The number of bits allocated to a pixel on a raster scan display determines the number of different colors that can be simultaneously displayed. For an all-points-addressable (APA) display, there is physical memory allocated to each pixel. A 1024 by 1024 display with eight bits of memory allocated per pixel requires 1 Megabyte of memory for the display buffer, allowing 256 different colors to be simultaneously displayed. It is common to pass the eight-bit pixel value through a lookup table (or palette) before driving the CRT screen. The lookup table typically allows the selection of one of 256 different 24-bit values representing 16 million different colors.
One method of producing the effect of relative color intensity utilizes "dither" patterns, including dots of one color interspersed with dots of another in a correct ratio to form the desired shade. For example, to achieve a mixture of two primaries such as red and yellow, dots of red may be interlaced with dots of yellow, wherein the interlaced arrangement comprises the dither pattern. If there are appreciable numbers of dots or pixels in an area being colored, and if the resulting hard copy is viewed at any distance, the eye combines the colors of the dither pattern to achieve the effect of the desired shade.
The management of the color image including the "rasterizing" of data to supply the individual dots or pixels is usually under the control of a microprocessor. According to the conventional approach, the processor directs the production of each pixel at each particular location on a display device, and the processor looks up the color information in a table in order to determine what color each pixel should be in order to write the overall dither pattern.
In an article entitled "Using Ordered Dithers to Display Continuous Tone Pictures on an AC Plasma Panel", Proc. SID, Fourth Quarter 1974, pp. 161-169; by J. N. Judice et al. A scheme for ordered dither is described. Grey scale images are converted to a single bit per pixel output.
The following patents are extensions of the Judice et al article as they extend the grey scale dither to color dither. Essentially, these patents take a 24-bit color and break it into independent 8-bit red, green and blue components or their complements cyan, magenta and yellow, and sometimes black. These 8-bit images are then converted into 1-bit images via an ordered dither technique as in Judice et al. There is no teaching of converting the 8-bit image into a more than 1-bit image.
U.S. Pat. No. 4,730,185 to Springer et al, sets forth a color display system in which color dither patterns are read into a pixel bit map memory used to form a color display by means of concurrently addressing a pattern memory storing the dither patterns. Lower order address bit repeatedly access a preselected portion of the pattern memory to supply the dither pattern which is written as data into the pixel bit map memory.
U.S. Pat. No. 4,683,466 to Holtey et al, describes a color display graphics system which includes three bit map memories for storing bits representing red, green and blue colors respectively.
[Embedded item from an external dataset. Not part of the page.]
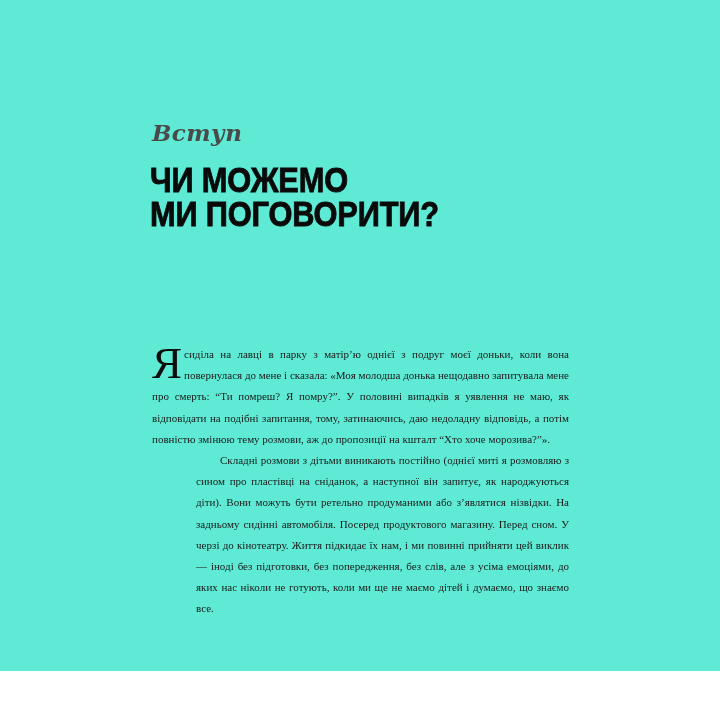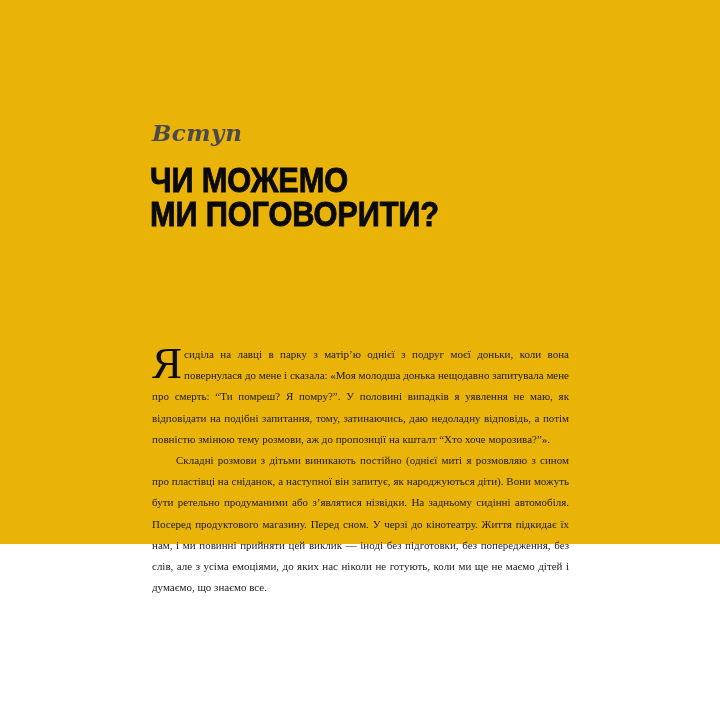"Вступ" .page { background: #eab308 -> #5eead4; height: 544px -> 671px }
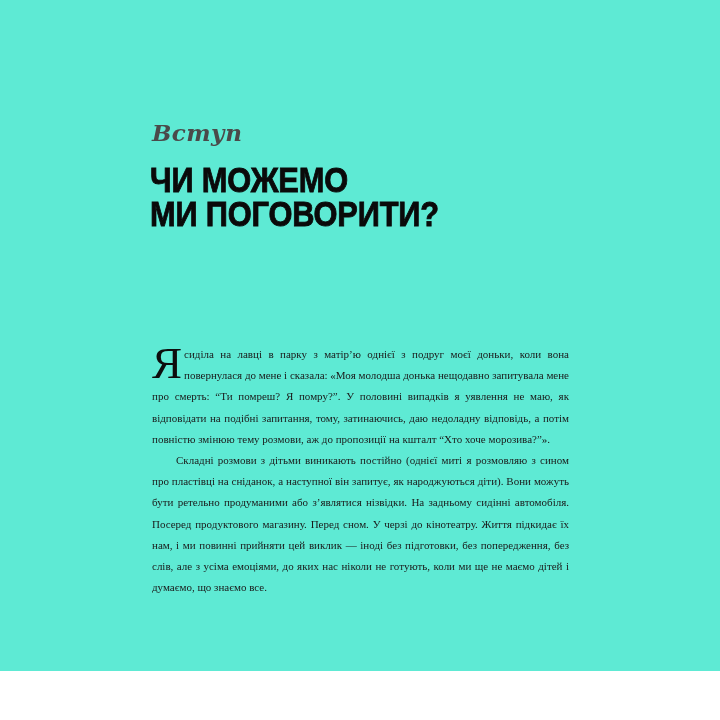"Складні розмови з дітьми виникають" .para + .para { margin-left: none -> 44px }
Combinations of bits from the same address locations of each bit map memory display a pixel which could be any one of eight colors: black, blue, green, cyan, red, magenta, yellow or white. A read only memory (ROM) stores patterns made up of sixteen bits in a four-by-four matrix for each of the red, green and blue colors. The 16-bit matrices are stored in their respective bit map memories for subsequent color display. Combinations of matrices may be used to show shades of the above eight colors and the mixing of any of those shades.
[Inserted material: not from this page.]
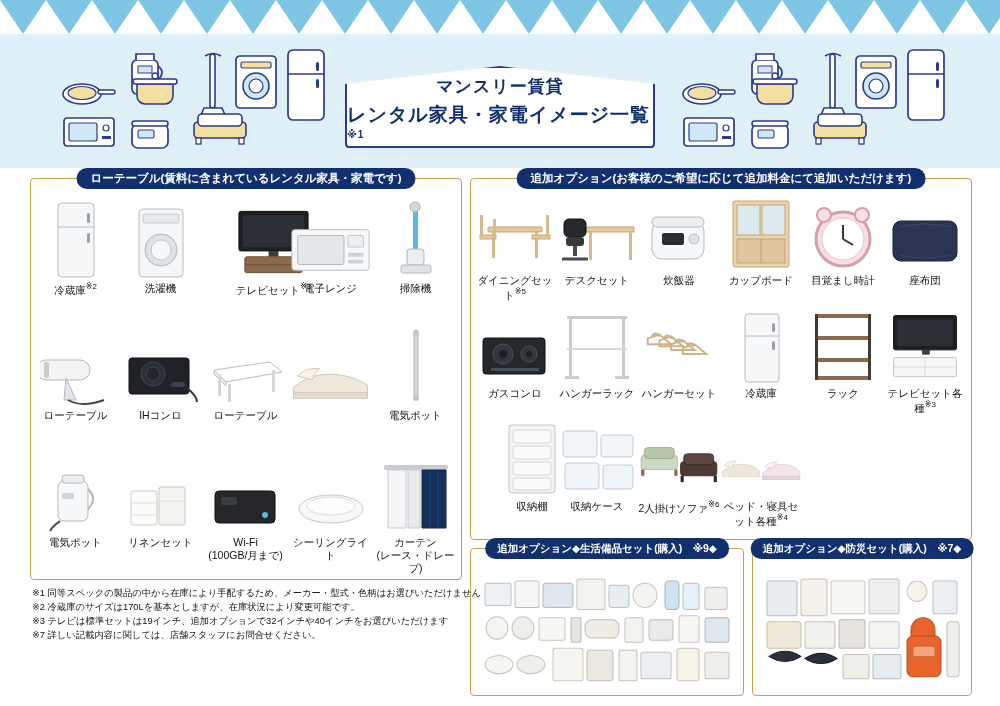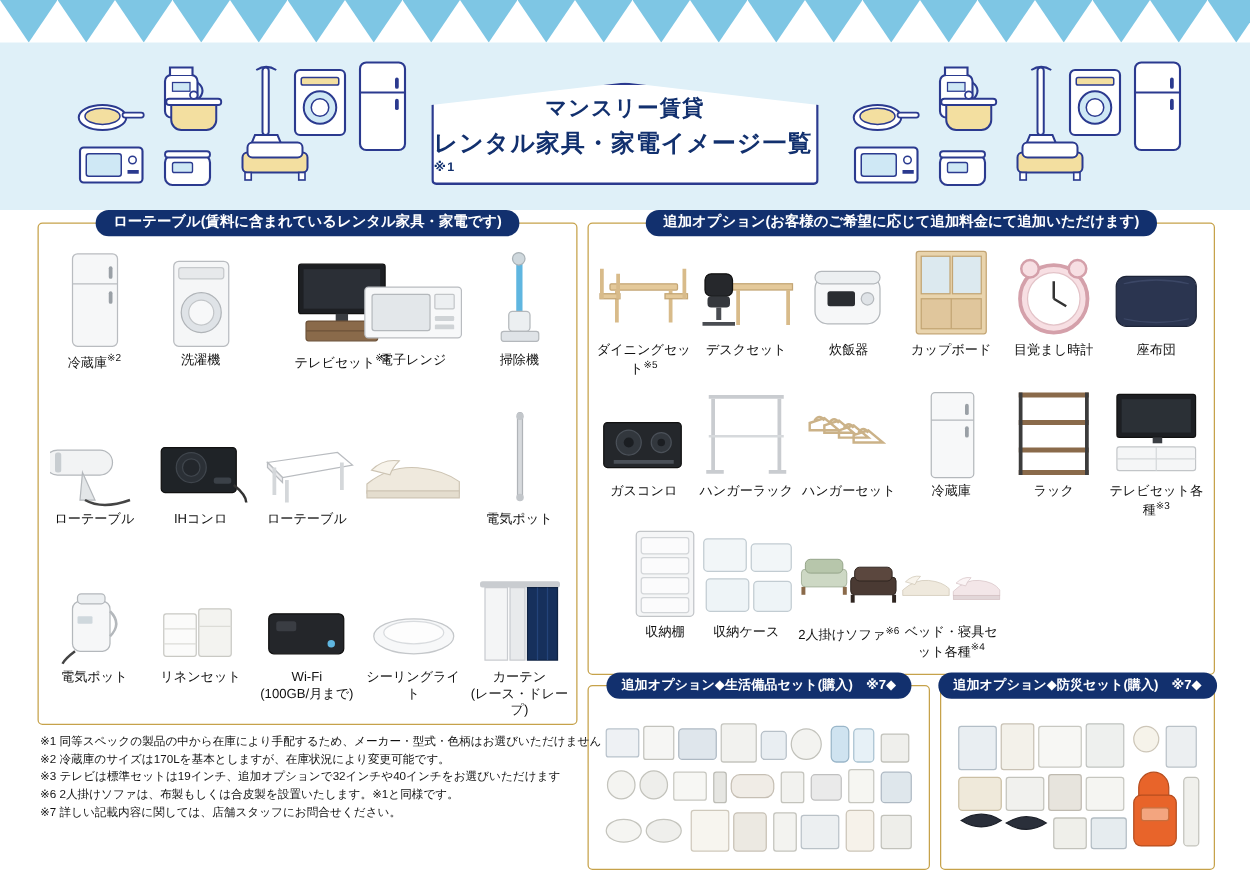"追加オプション◆生活備品セット(購入) ※7◆" div.panel-title { text: 7 -> 9 }
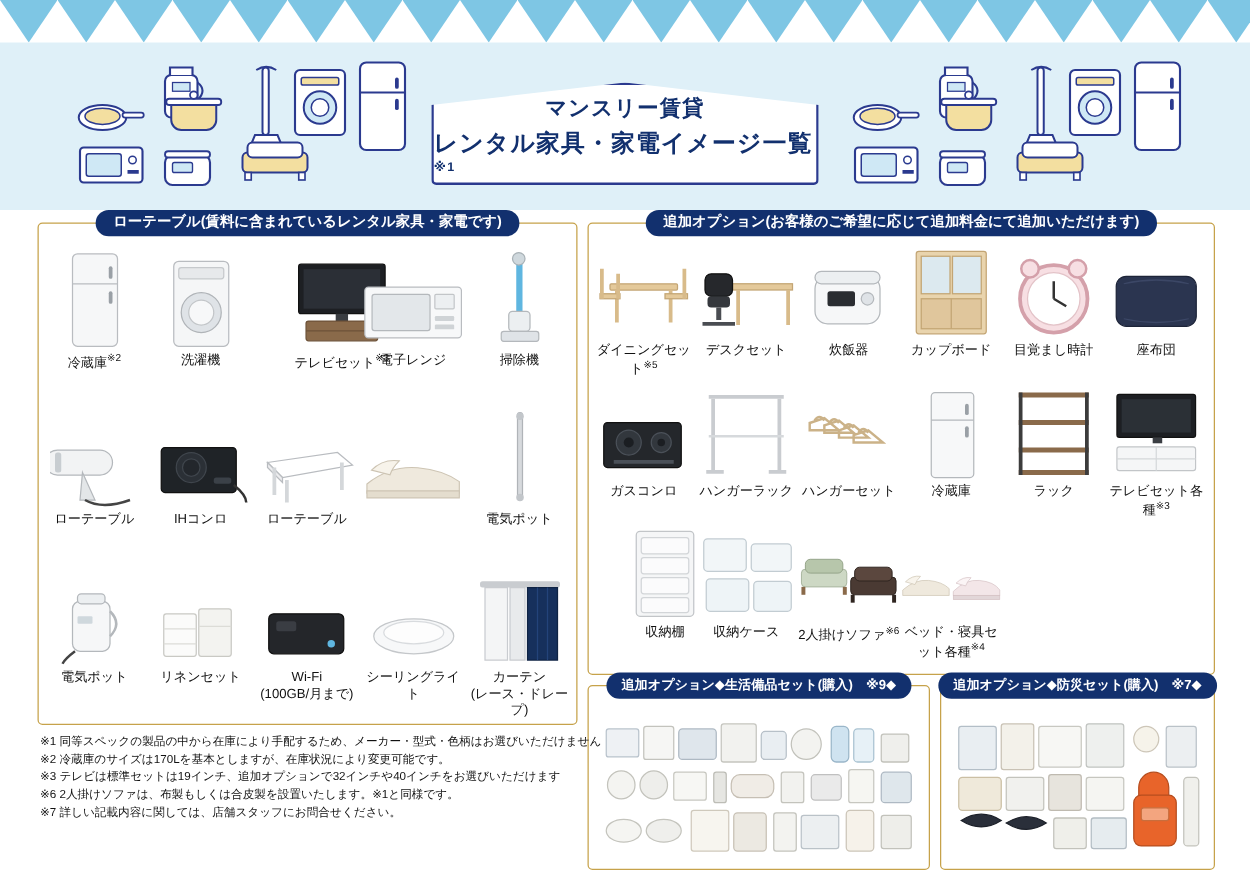"※6 2人掛けソファは、布製もしくは合皮製を設置いたします。※1と同様です。" div { html: <div>※6 2人掛けソファは、布製もしくは合皮製を設置いたします。※1と同様です。</div> -> none }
In an article entitled "New Dithering Technique For Realistic Color Image Synthesis on Binary RGB Displays"; Proc. SPIE Int. Soc. Opt. Eng. (USA) Vol. 638 2986 pp. 123-137; by R.J. Gove, a technique similar to those set forth in Judice et al are described. Specifically, a new technique for the displaying of continuous tone color pictures on a bi-level, tri primary display or a display with limited numbers of colors displayable is investigated. The significance of this technique is that it can provide pleasing and realistic images on standard, low cost, RGB graphic display, which is in abundant use in the personal computer community. Specific hardware has been constructed to acquire images from a video camera and generate these images on several personal computer color graphic system monitors. The time to process the digitized 24-plane, RGB image into the dithered 3-plane, RGB image is less than one second.
According to the present invention, dithering is utilized to display a far larger number of colors without increasing the size of the display buffer. This is accomplished through ordered dither and lookup table color selection.